Problem requirements — Find the string "faster" in the data, and copy out each line that has it.

Before and after images

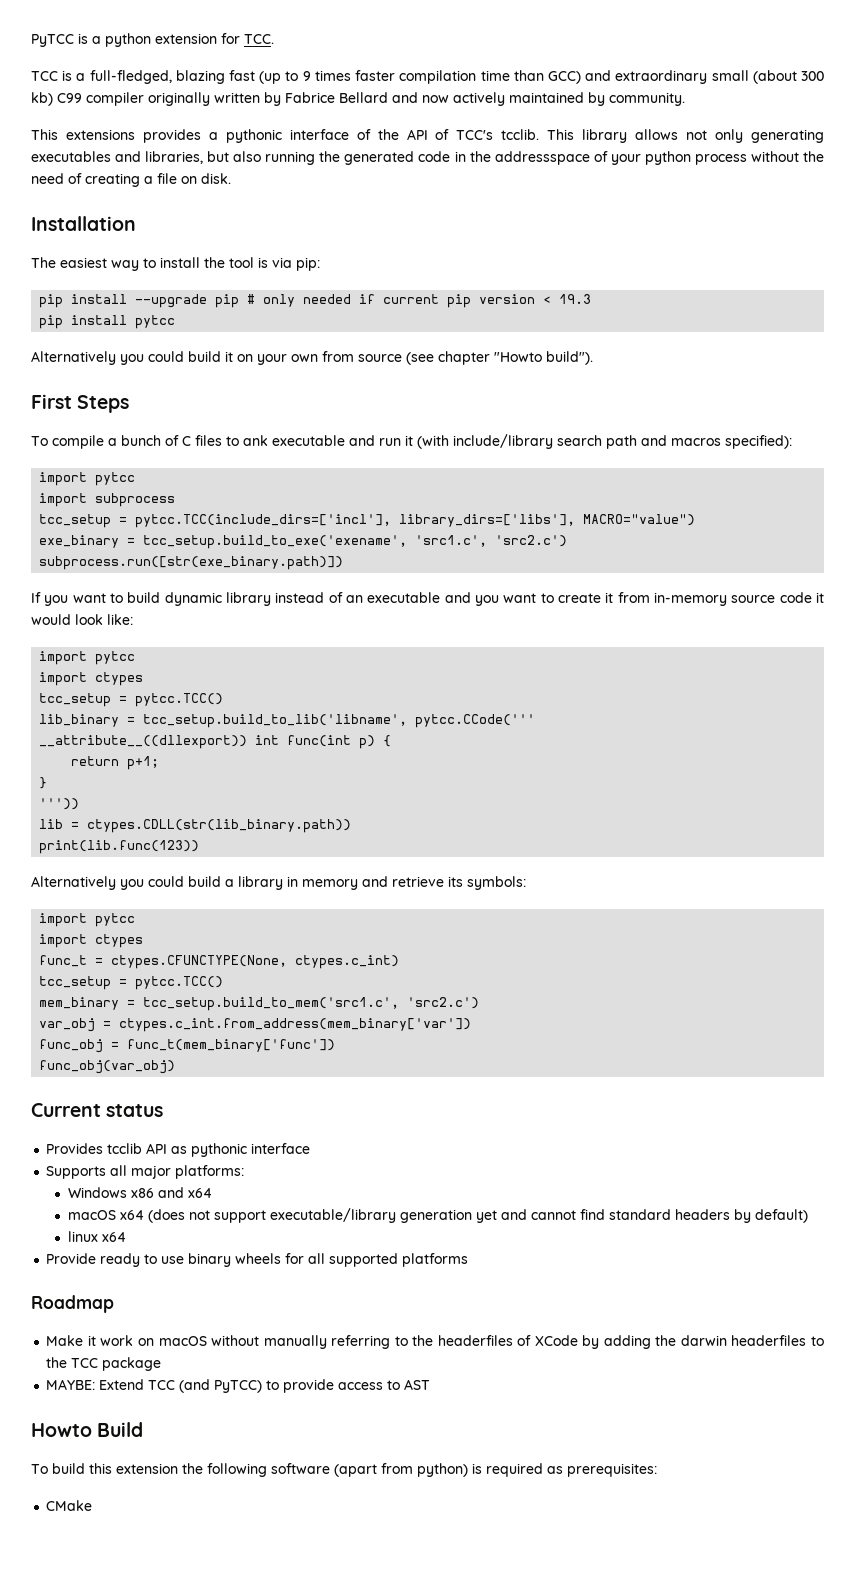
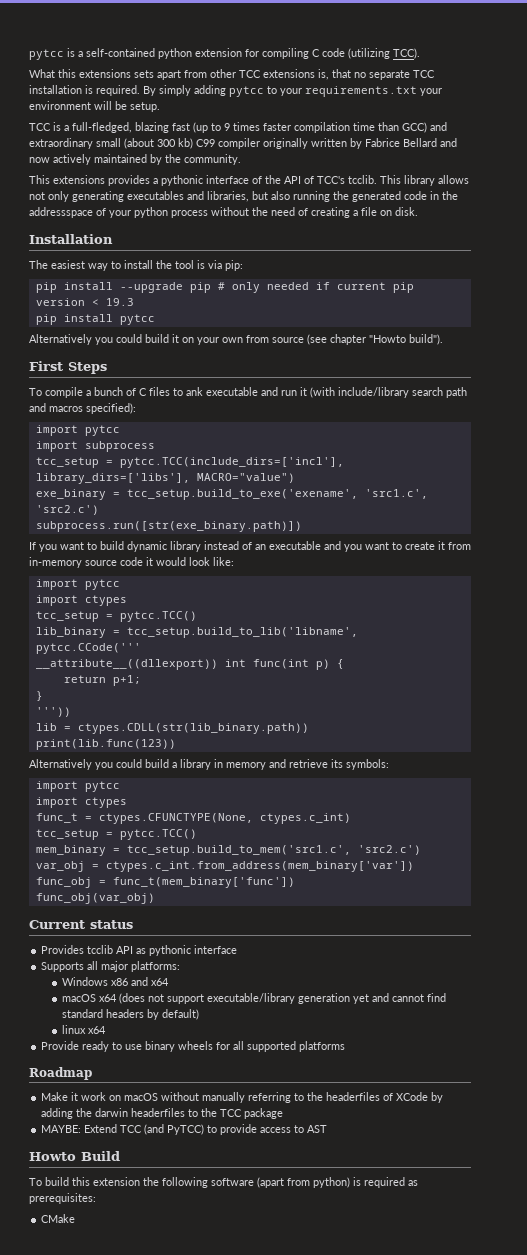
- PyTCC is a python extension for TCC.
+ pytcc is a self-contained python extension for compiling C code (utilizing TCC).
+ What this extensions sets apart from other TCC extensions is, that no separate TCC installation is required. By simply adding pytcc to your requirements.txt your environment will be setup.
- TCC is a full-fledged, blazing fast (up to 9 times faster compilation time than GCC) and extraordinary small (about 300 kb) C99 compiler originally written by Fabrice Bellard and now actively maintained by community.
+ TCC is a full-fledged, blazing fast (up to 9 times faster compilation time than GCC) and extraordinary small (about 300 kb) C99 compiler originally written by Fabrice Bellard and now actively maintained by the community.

...

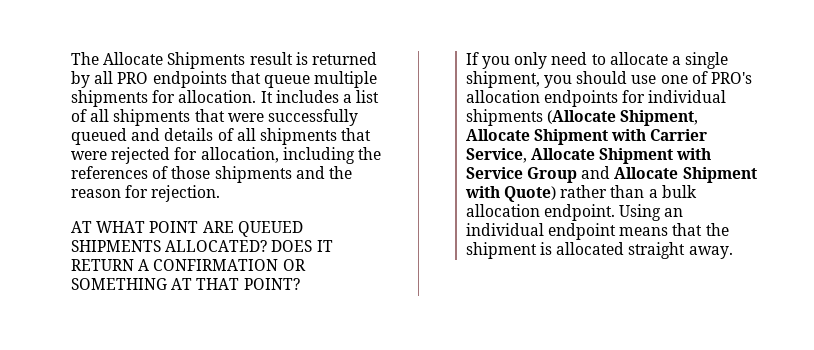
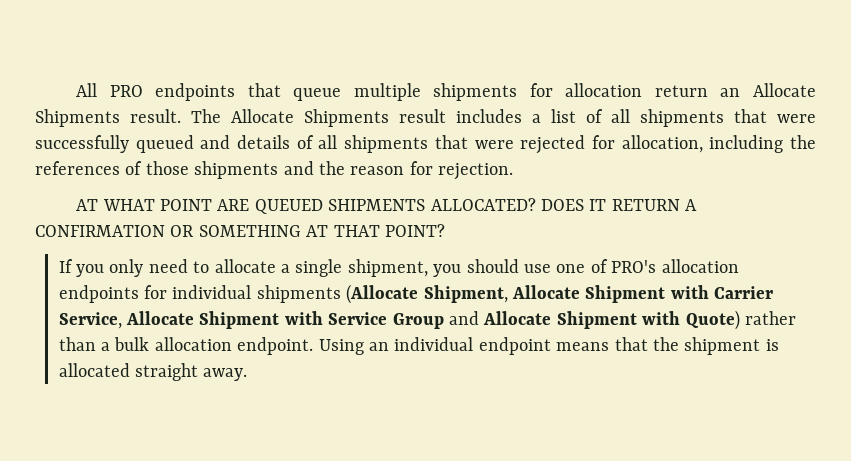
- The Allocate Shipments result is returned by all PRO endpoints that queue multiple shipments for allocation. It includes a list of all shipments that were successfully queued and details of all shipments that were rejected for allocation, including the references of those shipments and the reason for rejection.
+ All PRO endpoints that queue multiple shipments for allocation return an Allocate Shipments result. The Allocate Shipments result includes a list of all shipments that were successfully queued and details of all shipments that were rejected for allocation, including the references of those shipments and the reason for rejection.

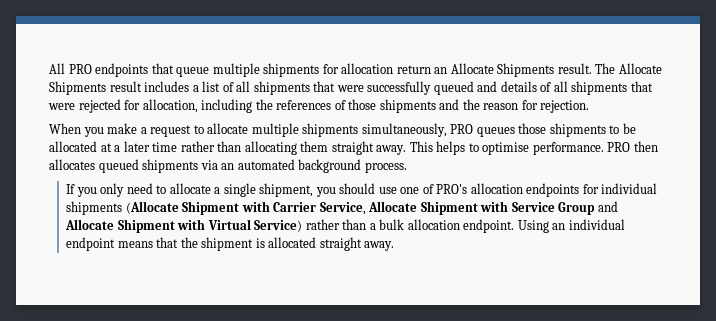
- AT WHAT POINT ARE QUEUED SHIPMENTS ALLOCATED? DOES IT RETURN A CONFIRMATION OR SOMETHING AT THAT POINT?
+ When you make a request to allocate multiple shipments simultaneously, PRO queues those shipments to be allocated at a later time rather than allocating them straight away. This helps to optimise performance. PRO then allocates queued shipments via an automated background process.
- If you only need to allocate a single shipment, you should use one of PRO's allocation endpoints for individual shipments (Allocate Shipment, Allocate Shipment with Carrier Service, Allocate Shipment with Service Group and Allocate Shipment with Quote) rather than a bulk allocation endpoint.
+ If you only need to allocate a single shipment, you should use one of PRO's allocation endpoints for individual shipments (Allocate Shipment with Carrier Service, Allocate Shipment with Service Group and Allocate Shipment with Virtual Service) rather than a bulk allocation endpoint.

Response to this task —
- TCC is a full-fledged, blazing fast (up to 9 times faster compilation time than GCC) and extraordinary small (about 300 kb) C99 compiler originally written by Fabrice Bellard and now actively maintained by community.
+ TCC is a full-fledged, blazing fast (up to 9 times faster compilation time than GCC) and extraordinary small (about 300 kb) C99 compiler originally written by Fabrice Bellard and now actively maintained by the community.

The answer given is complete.